- **Exercise goal**: Quote exactly and only this range of lines in the data below: the line that holds "font-size: 9px; line-height: 14px;" to the line that holds "inline-block; width: 8px;", both included.

Exercise inputs START

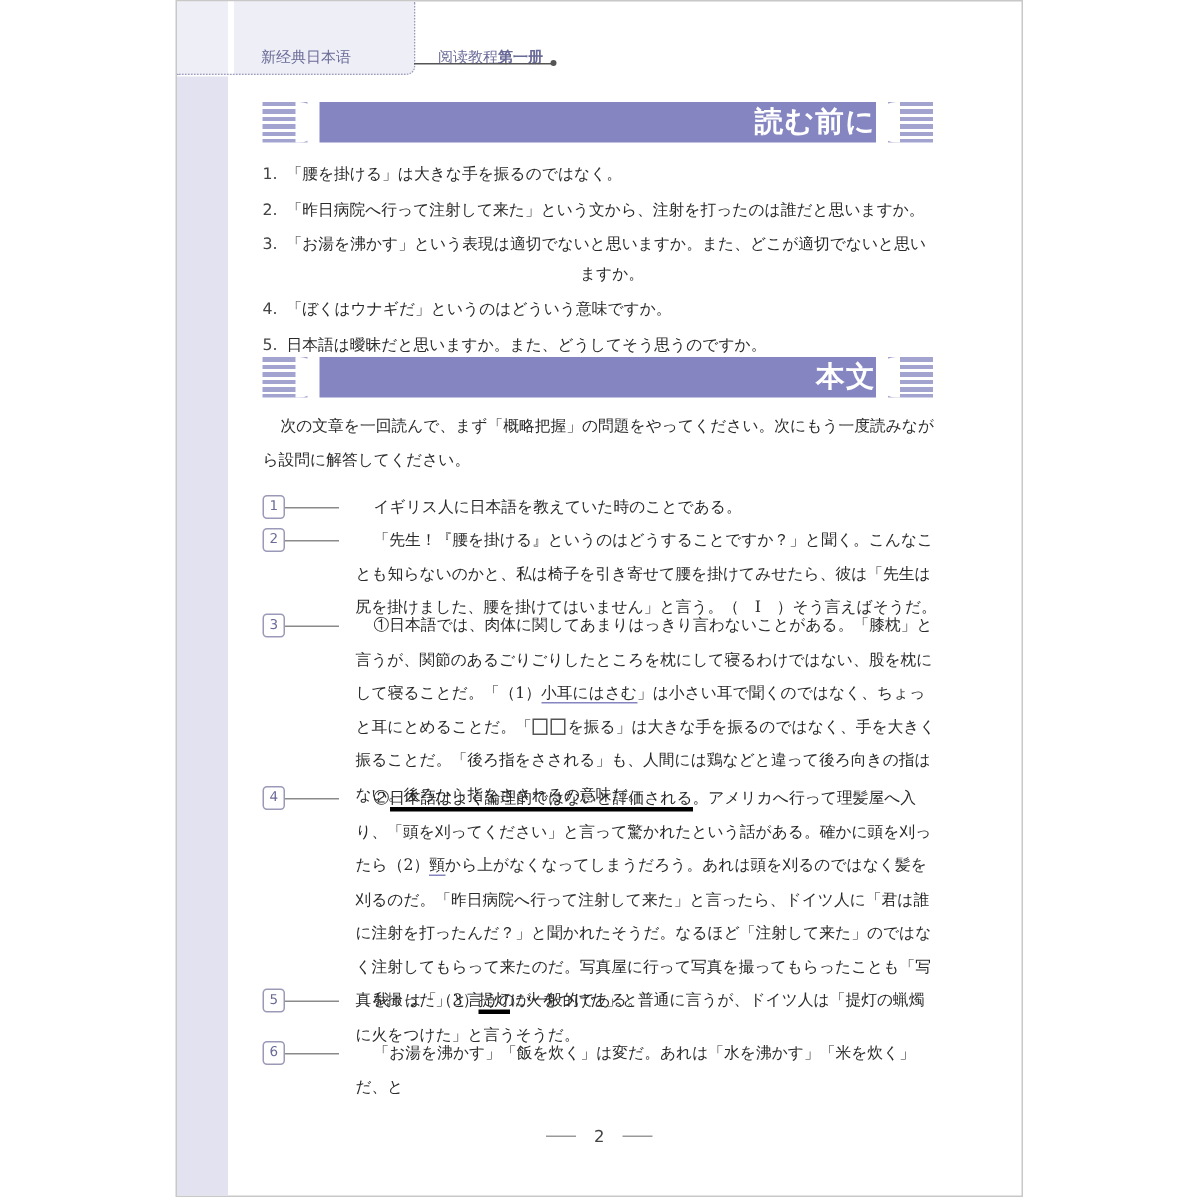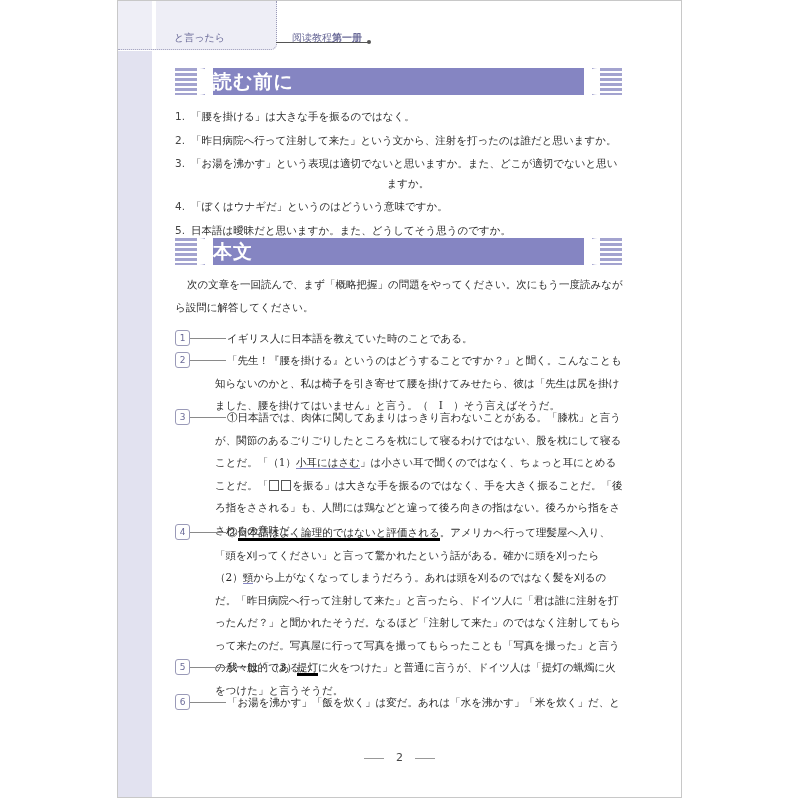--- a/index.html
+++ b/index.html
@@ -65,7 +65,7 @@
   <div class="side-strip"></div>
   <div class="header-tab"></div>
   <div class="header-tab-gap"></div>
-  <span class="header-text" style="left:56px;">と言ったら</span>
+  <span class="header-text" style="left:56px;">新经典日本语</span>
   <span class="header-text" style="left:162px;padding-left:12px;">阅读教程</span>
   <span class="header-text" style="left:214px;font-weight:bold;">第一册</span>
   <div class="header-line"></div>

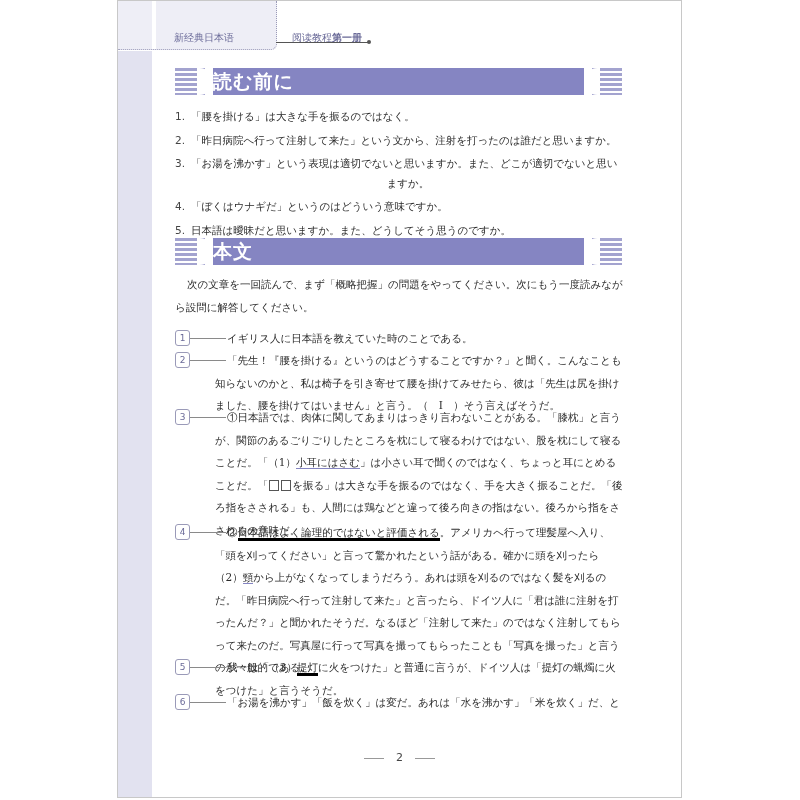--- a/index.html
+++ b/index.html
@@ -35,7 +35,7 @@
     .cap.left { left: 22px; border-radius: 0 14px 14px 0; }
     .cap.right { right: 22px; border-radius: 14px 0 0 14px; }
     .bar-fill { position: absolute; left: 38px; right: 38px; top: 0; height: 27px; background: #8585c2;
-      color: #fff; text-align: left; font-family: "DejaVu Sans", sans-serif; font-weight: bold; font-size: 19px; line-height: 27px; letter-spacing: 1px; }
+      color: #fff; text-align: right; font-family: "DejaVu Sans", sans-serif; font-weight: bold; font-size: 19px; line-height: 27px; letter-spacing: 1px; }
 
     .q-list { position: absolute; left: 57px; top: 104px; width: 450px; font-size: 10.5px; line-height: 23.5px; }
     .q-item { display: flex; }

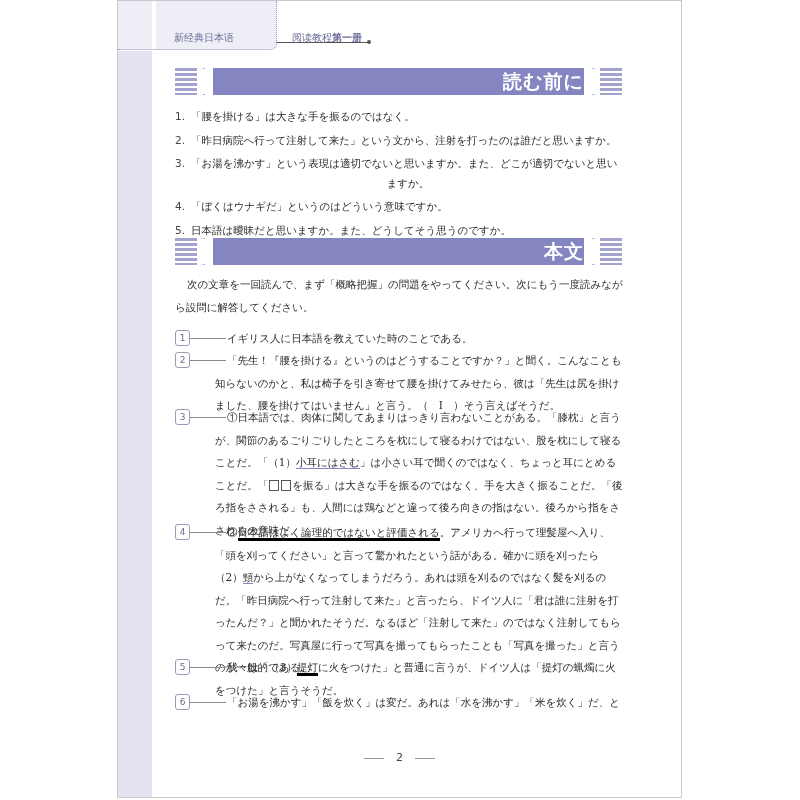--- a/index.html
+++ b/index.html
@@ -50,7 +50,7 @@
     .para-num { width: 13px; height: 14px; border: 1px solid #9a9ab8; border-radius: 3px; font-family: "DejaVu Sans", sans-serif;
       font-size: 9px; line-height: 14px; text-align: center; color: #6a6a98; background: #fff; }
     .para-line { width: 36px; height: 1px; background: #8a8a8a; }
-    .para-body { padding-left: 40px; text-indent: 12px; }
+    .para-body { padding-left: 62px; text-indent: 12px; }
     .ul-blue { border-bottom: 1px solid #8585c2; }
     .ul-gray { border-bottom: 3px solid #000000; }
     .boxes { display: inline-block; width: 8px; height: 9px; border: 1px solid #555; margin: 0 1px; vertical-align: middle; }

Exercise inputs END
Exercise inputs START

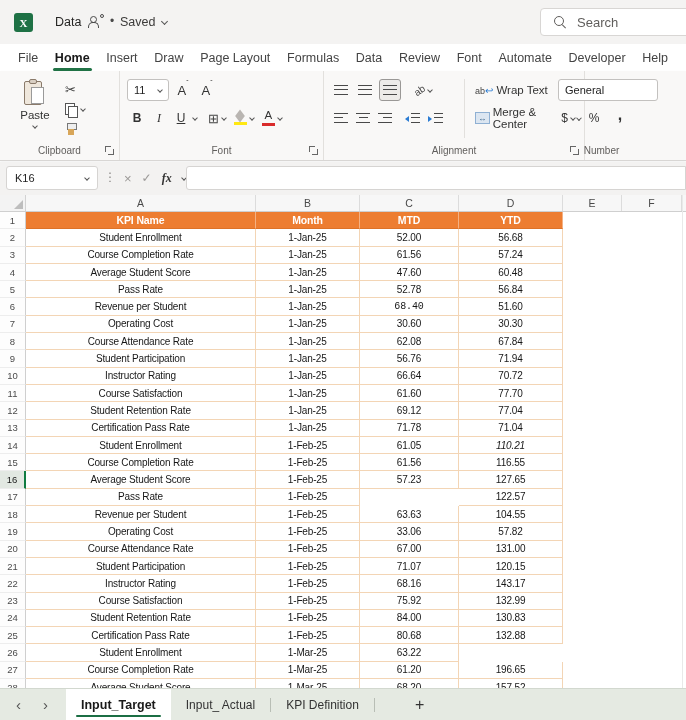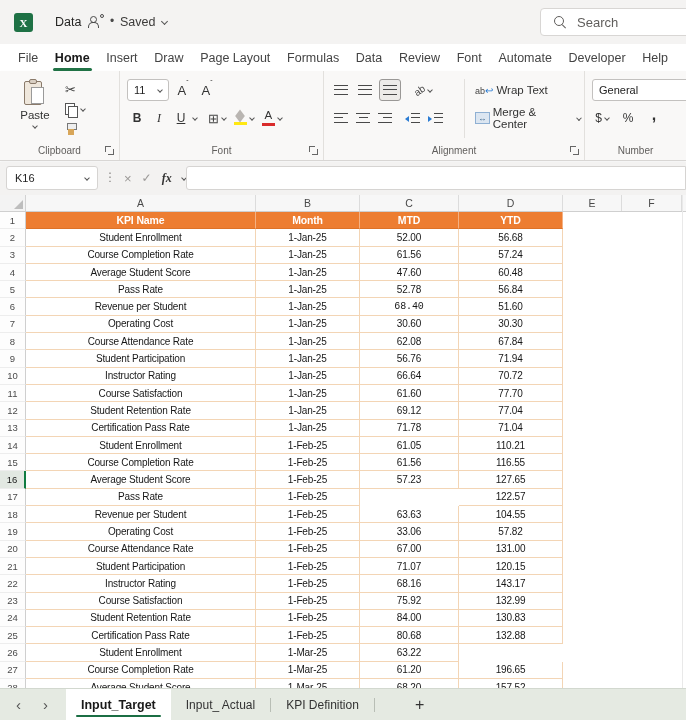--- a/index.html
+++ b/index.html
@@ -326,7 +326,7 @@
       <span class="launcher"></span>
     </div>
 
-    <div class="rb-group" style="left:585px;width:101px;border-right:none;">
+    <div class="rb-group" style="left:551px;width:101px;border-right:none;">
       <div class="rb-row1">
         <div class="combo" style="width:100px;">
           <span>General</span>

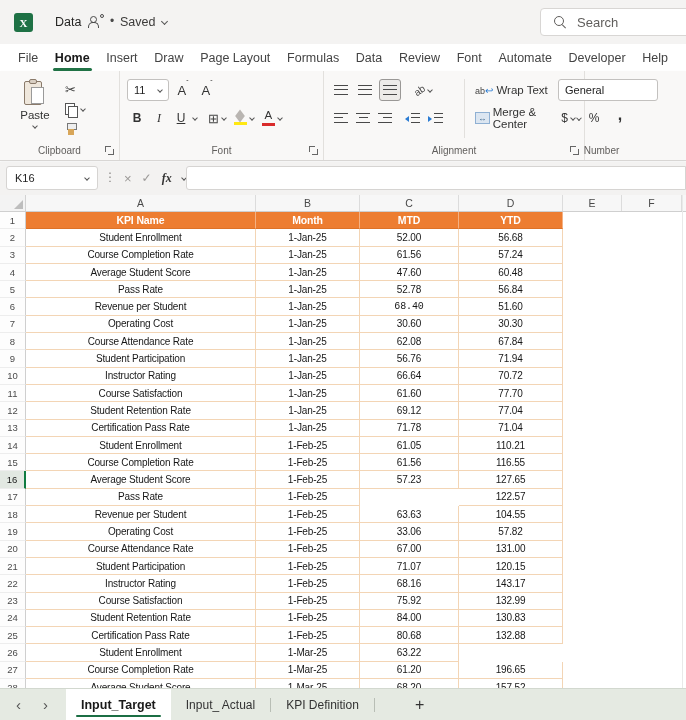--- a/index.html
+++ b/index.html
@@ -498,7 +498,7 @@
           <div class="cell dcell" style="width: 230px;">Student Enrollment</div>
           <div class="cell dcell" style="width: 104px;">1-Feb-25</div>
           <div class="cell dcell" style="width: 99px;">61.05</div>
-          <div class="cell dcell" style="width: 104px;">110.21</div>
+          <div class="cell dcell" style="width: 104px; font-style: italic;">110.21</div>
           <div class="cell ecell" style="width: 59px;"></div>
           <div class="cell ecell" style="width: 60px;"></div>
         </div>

Exercise inputs END
Exercise inputs START

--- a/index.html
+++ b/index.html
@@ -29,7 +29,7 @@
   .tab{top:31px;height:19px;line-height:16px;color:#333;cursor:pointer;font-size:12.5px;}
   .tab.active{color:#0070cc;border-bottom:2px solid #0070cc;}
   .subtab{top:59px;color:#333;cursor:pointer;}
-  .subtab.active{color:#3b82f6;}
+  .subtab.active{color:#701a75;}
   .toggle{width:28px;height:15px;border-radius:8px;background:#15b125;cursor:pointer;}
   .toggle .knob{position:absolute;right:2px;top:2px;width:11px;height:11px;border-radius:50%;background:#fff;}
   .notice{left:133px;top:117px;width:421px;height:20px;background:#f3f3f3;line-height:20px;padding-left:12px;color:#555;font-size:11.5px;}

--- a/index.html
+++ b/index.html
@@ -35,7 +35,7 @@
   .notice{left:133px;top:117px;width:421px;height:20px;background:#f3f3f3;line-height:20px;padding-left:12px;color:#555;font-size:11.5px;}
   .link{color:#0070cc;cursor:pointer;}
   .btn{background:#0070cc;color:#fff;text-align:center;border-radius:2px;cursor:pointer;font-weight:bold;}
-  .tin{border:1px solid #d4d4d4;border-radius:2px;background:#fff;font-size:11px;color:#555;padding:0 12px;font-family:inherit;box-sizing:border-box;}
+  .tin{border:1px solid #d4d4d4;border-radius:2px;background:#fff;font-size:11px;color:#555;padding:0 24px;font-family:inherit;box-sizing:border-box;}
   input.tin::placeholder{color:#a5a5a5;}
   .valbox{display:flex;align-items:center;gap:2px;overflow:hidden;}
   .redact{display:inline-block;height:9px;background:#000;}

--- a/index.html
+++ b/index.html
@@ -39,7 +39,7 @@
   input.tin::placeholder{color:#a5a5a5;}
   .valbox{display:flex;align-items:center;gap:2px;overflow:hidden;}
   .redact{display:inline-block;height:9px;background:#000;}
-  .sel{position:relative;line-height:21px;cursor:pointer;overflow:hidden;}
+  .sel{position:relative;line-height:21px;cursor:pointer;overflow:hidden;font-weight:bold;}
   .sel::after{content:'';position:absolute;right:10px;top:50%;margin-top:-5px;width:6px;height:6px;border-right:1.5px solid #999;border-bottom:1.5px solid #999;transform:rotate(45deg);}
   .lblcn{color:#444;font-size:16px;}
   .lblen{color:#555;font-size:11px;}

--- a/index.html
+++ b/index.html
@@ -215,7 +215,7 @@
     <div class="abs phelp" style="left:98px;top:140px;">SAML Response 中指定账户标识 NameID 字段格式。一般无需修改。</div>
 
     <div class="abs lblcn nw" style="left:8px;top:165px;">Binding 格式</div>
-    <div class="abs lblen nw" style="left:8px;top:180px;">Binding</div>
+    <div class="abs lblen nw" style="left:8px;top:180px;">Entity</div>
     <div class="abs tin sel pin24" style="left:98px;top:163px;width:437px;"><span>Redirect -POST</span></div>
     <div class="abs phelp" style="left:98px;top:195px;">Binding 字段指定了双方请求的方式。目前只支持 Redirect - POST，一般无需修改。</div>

Exercise inputs END

- **Solution for this task**:
       font-size: 9px; line-height: 14px; text-align: center; color: #6a6a98; background: #fff; }
     .para-line { width: 36px; height: 1px; background: #8a8a8a; }
-    .para-body { padding-left: 40px; text-indent: 12px; }
+    .para-body { padding-left: 62px; text-indent: 12px; }
     .ul-blue { border-bottom: 1px solid #8585c2; }
     .ul-gray { border-bottom: 3px solid #000000; }
     .boxes { display: inline-block; width: 8px; height: 9px; border: 1px solid #555; margin: 0 1px; vertical-align: middle; }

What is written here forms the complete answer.